Exercise
Set down the first line below and each line after it, ending with the one that holds "- KeyGenerator |". Pictures do not belong in the copy.

[Structured diff data]
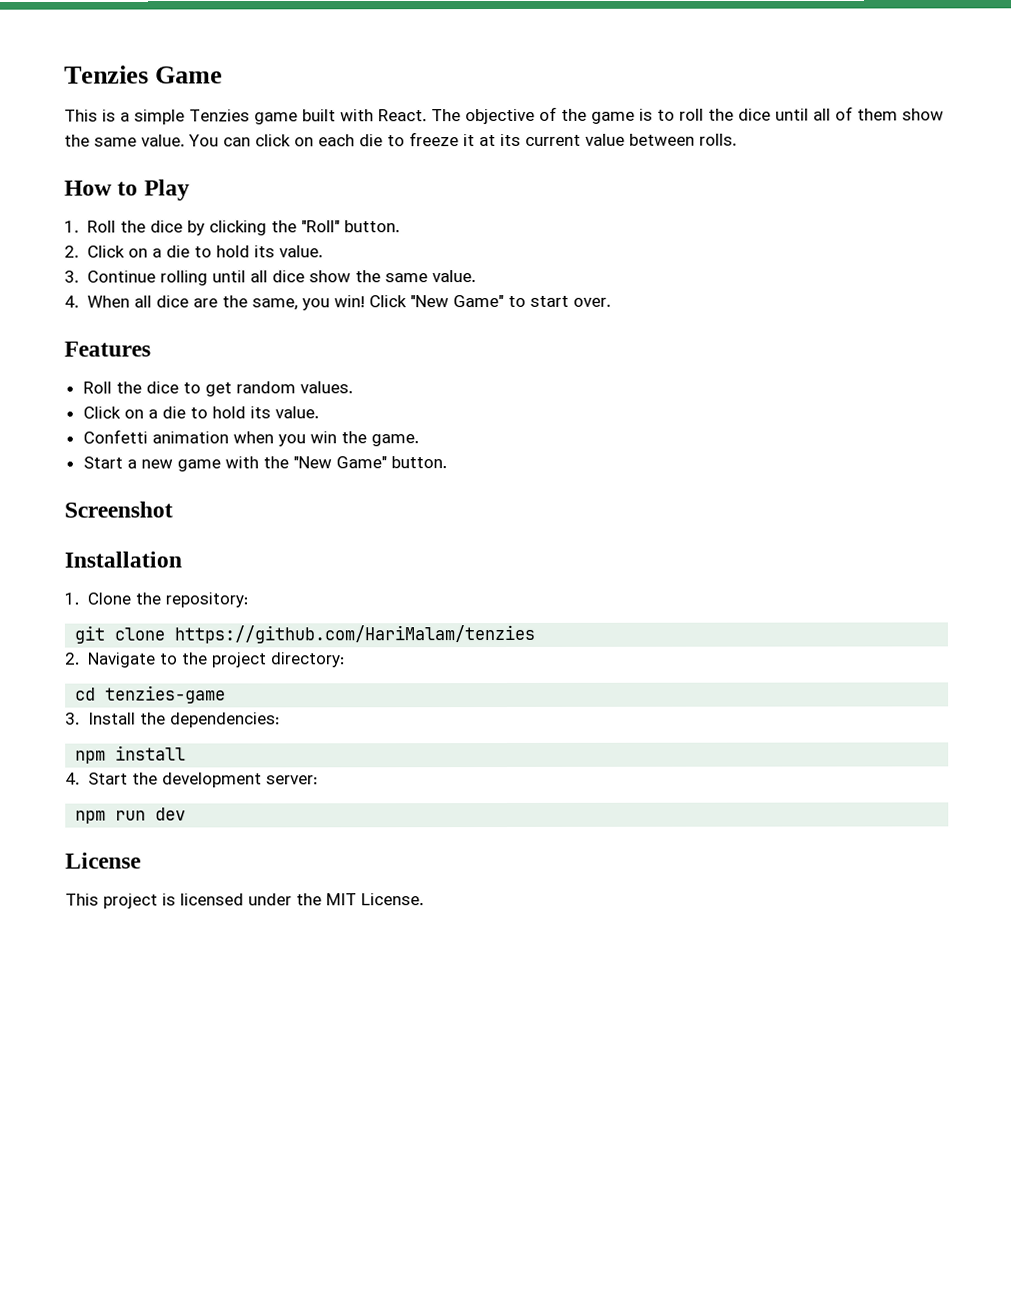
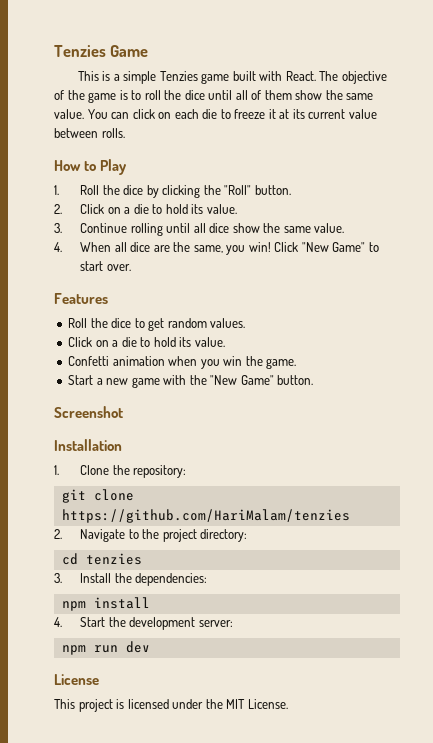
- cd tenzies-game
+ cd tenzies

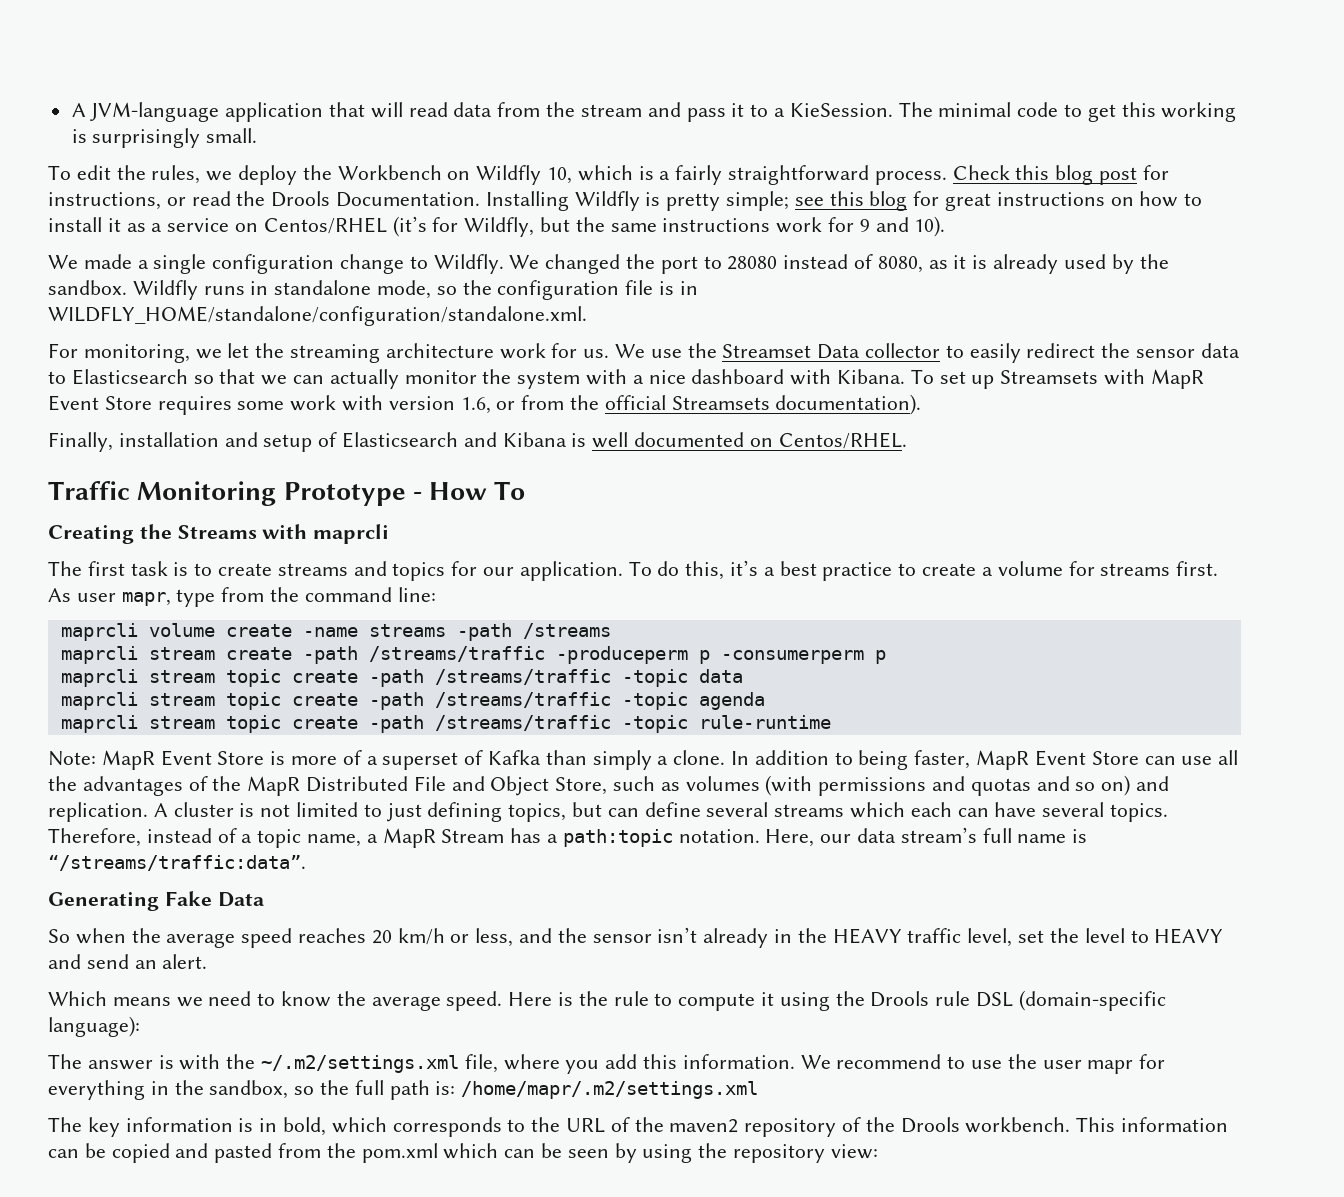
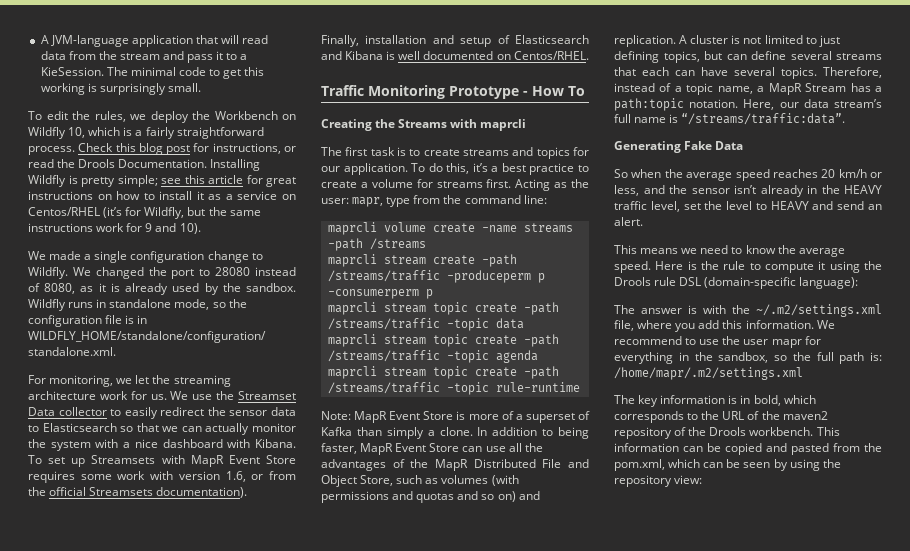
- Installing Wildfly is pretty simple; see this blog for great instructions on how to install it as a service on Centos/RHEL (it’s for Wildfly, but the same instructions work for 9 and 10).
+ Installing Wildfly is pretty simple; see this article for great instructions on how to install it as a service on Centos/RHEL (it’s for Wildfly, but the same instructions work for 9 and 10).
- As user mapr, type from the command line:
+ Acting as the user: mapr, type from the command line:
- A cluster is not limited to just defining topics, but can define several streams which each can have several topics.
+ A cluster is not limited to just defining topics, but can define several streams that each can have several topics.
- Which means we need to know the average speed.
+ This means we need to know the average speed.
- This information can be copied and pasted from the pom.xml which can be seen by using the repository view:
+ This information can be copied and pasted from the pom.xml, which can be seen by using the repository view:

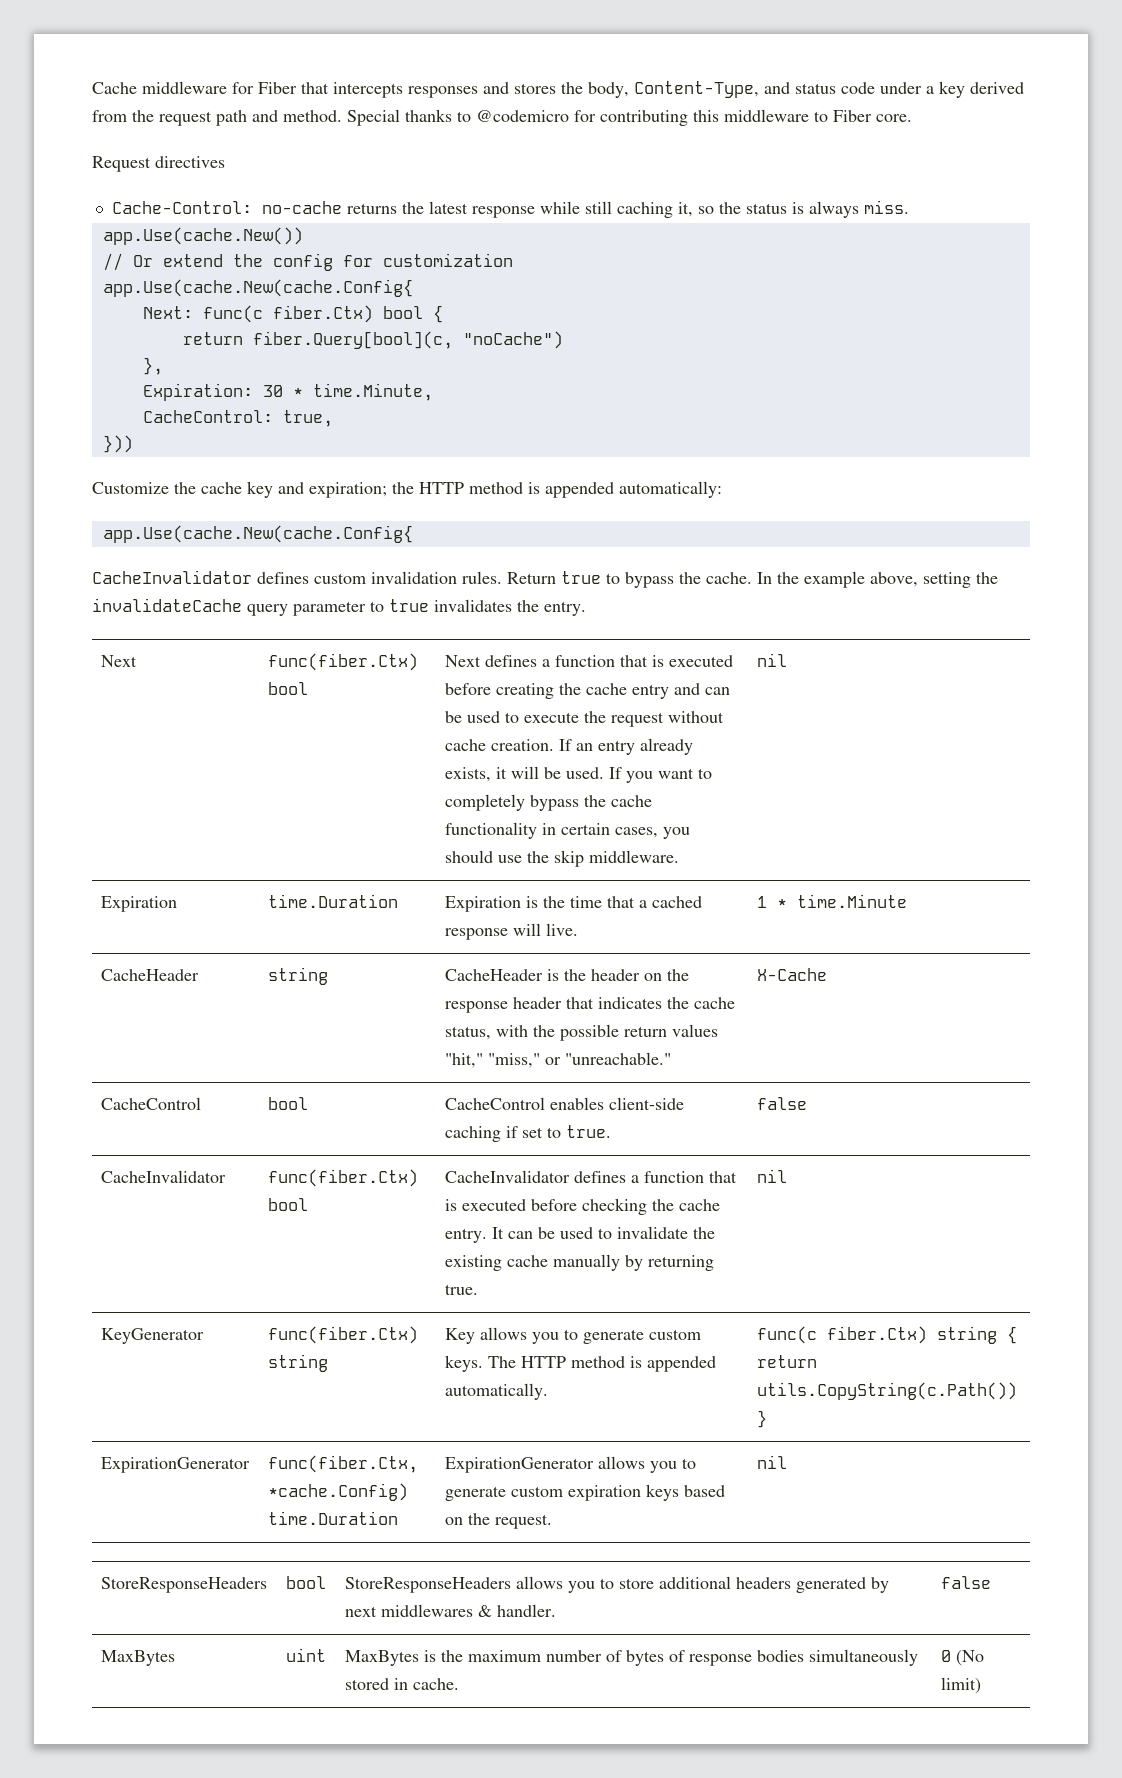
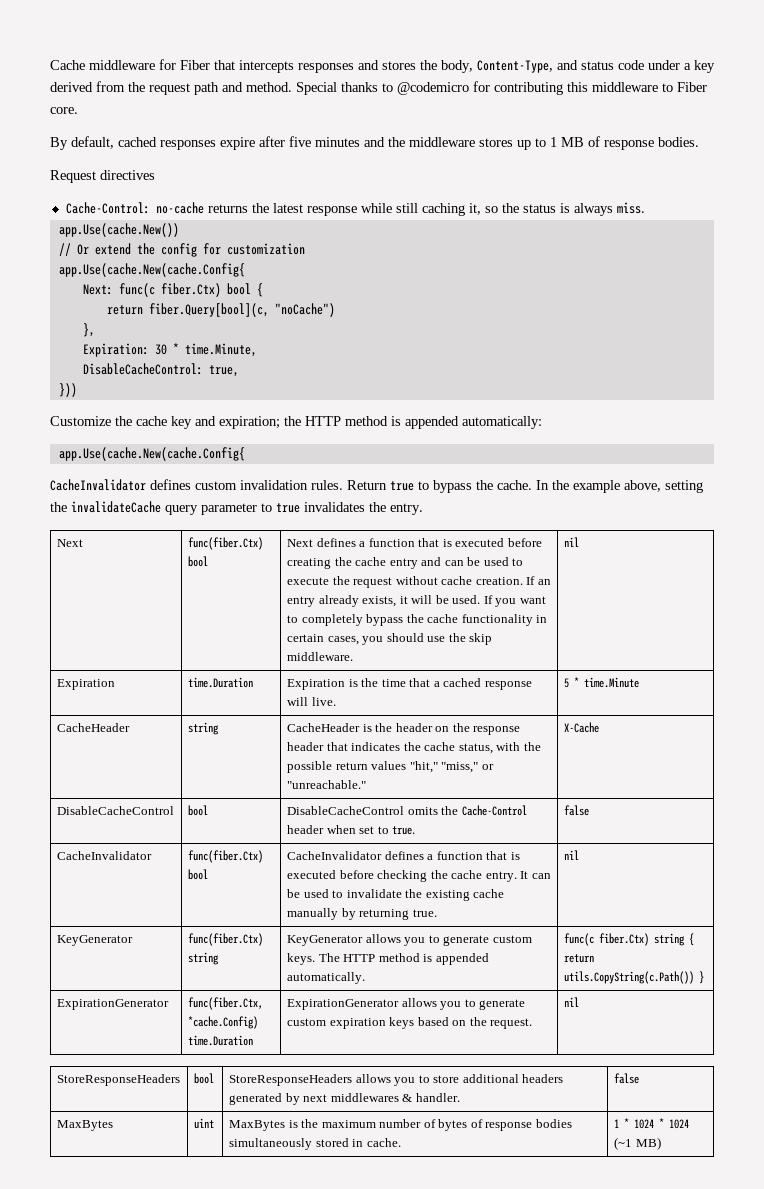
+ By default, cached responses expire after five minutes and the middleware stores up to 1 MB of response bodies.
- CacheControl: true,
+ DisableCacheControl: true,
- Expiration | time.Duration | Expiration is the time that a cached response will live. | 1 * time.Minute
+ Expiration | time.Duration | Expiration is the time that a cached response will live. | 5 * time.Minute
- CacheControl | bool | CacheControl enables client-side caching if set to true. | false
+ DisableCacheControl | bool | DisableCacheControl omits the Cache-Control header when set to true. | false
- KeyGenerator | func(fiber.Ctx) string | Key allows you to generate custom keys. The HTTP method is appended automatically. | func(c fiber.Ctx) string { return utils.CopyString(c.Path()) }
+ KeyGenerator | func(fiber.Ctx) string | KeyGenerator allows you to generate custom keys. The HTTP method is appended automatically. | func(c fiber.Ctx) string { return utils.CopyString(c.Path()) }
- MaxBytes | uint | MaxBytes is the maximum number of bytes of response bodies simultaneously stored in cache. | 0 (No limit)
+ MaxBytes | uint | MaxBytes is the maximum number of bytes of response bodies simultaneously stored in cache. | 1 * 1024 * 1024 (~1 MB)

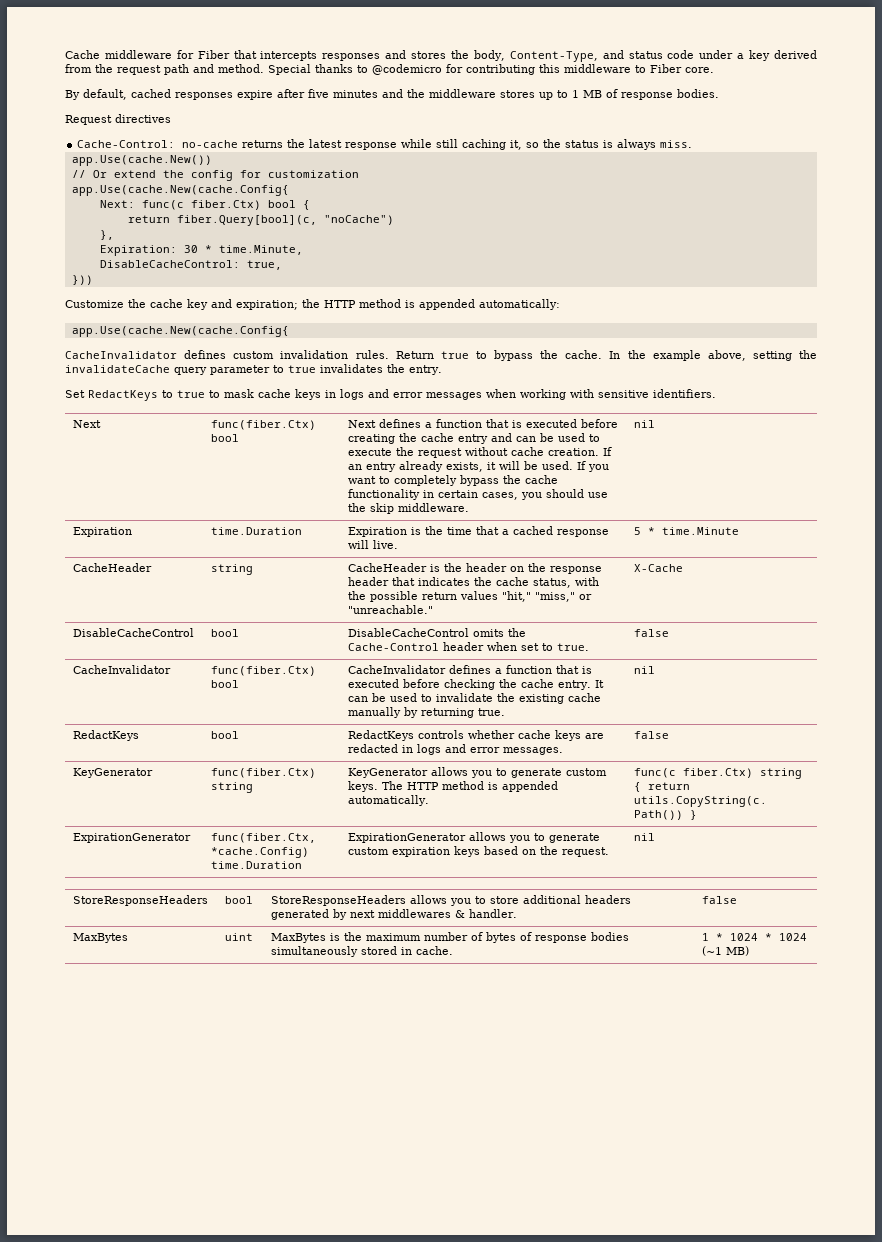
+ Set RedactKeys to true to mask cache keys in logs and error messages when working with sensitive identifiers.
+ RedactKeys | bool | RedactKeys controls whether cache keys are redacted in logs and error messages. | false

Final answer
- cd tenzies-game
+ cd tenzies

- Installing Wildfly is pretty simple; see this blog for great instructions on how to install it as a service on Centos/RHEL (it’s for Wildfly, but the same instructions work for 9 and 10).
+ Installing Wildfly is pretty simple; see this article for great instructions on how to install it as a service on Centos/RHEL (it’s for Wildfly, but the same instructions work for 9 and 10).
- As user mapr, type from the command line:
+ Acting as the user: mapr, type from the command line:
- A cluster is not limited to just defining topics, but can define several streams which each can have several topics.
+ A cluster is not limited to just defining topics, but can define several streams that each can have several topics.
- Which means we need to know the average speed.
+ This means we need to know the average speed.
- This information can be copied and pasted from the pom.xml which can be seen by using the repository view:
+ This information can be copied and pasted from the pom.xml, which can be seen by using the repository view:

+ By default, cached responses expire after five minutes and the middleware stores up to 1 MB of response bodies.
- CacheControl: true,
+ DisableCacheControl: true,
- Expiration | time.Duration | Expiration is the time that a cached response will live. | 1 * time.Minute
+ Expiration | time.Duration | Expiration is the time that a cached response will live. | 5 * time.Minute
- CacheControl | bool | CacheControl enables client-side caching if set to true. | false
+ DisableCacheControl | bool | DisableCacheControl omits the Cache-Control header when set to true. | false
- KeyGenerator | func(fiber.Ctx) string | Key allows you to generate custom keys. The HTTP method is appended automatically. | func(c fiber.Ctx) string { return utils.CopyString(c.Path()) }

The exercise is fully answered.